RECORDS FOR THIS TASK -
::::::

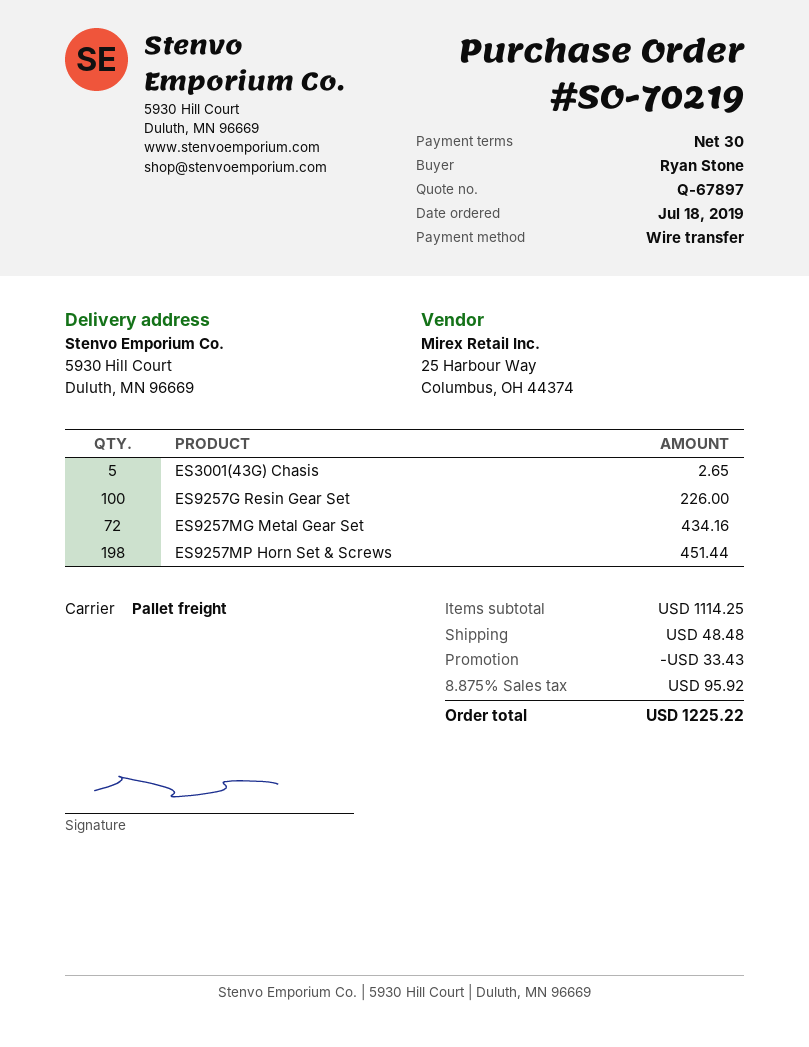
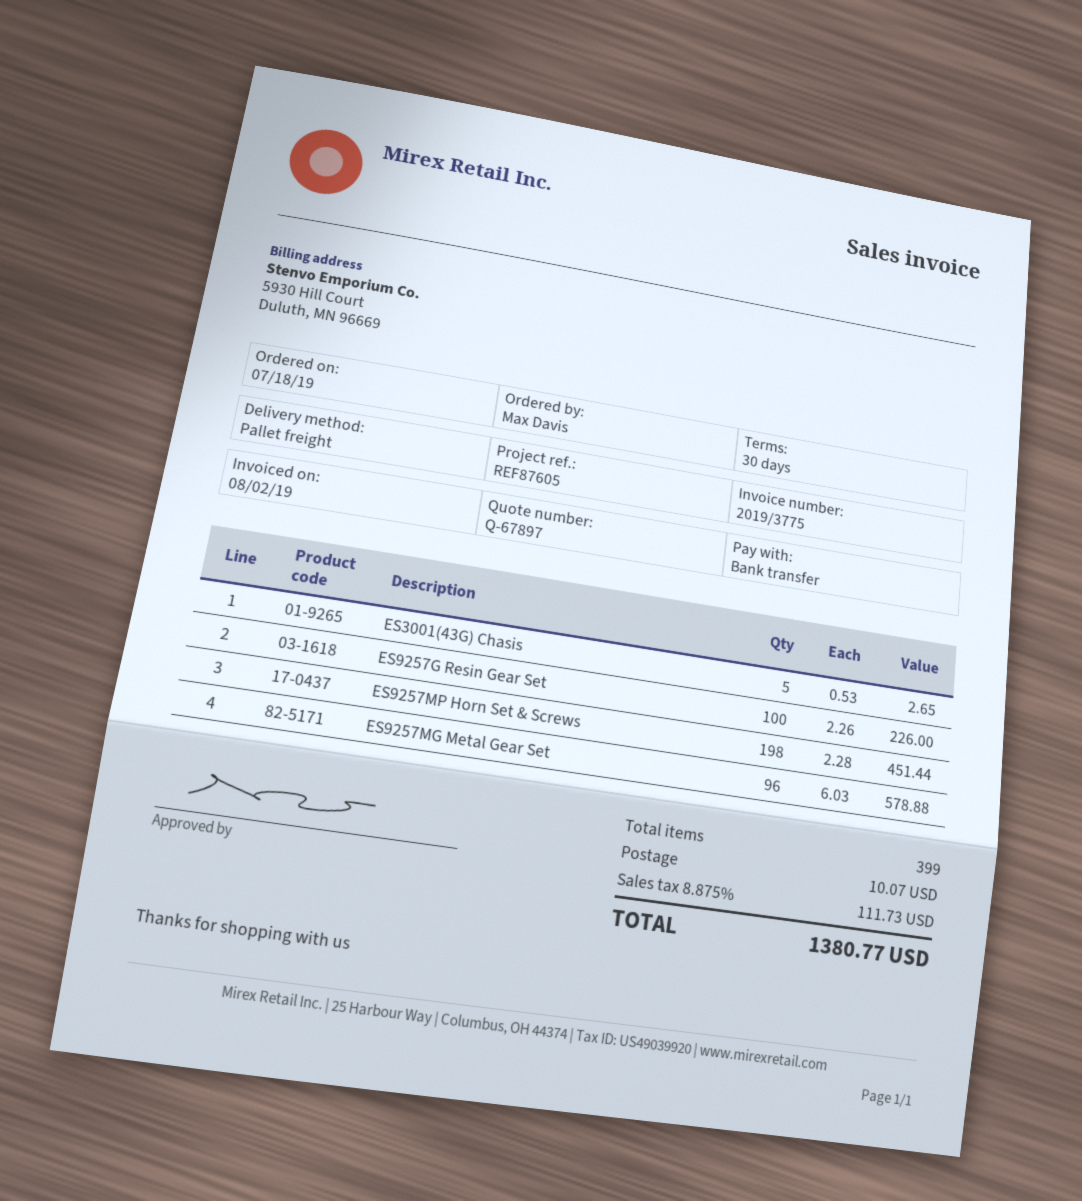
ordered by: Ryan Stone -> Max Davis
ES9257MG Metal Gear Set: 72 for 434.16 -> 96 for 578.88
discount: 33.43 -> none
shipping: 48.48 -> 10.07
tax: 8.875% = 95.92 -> 8.875% = 111.73
total: 1225.22 -> 1380.77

::::::

Drop the images and copy all the data exactly.

ordered by: Ryan Stone -> Max Davis
ES9257MG Metal Gear Set: 72 for 434.16 -> 96 for 578.88
discount: 33.43 -> none
shipping: 48.48 -> 10.07
tax: 8.875% = 95.92 -> 8.875% = 111.73
total: 1225.22 -> 1380.77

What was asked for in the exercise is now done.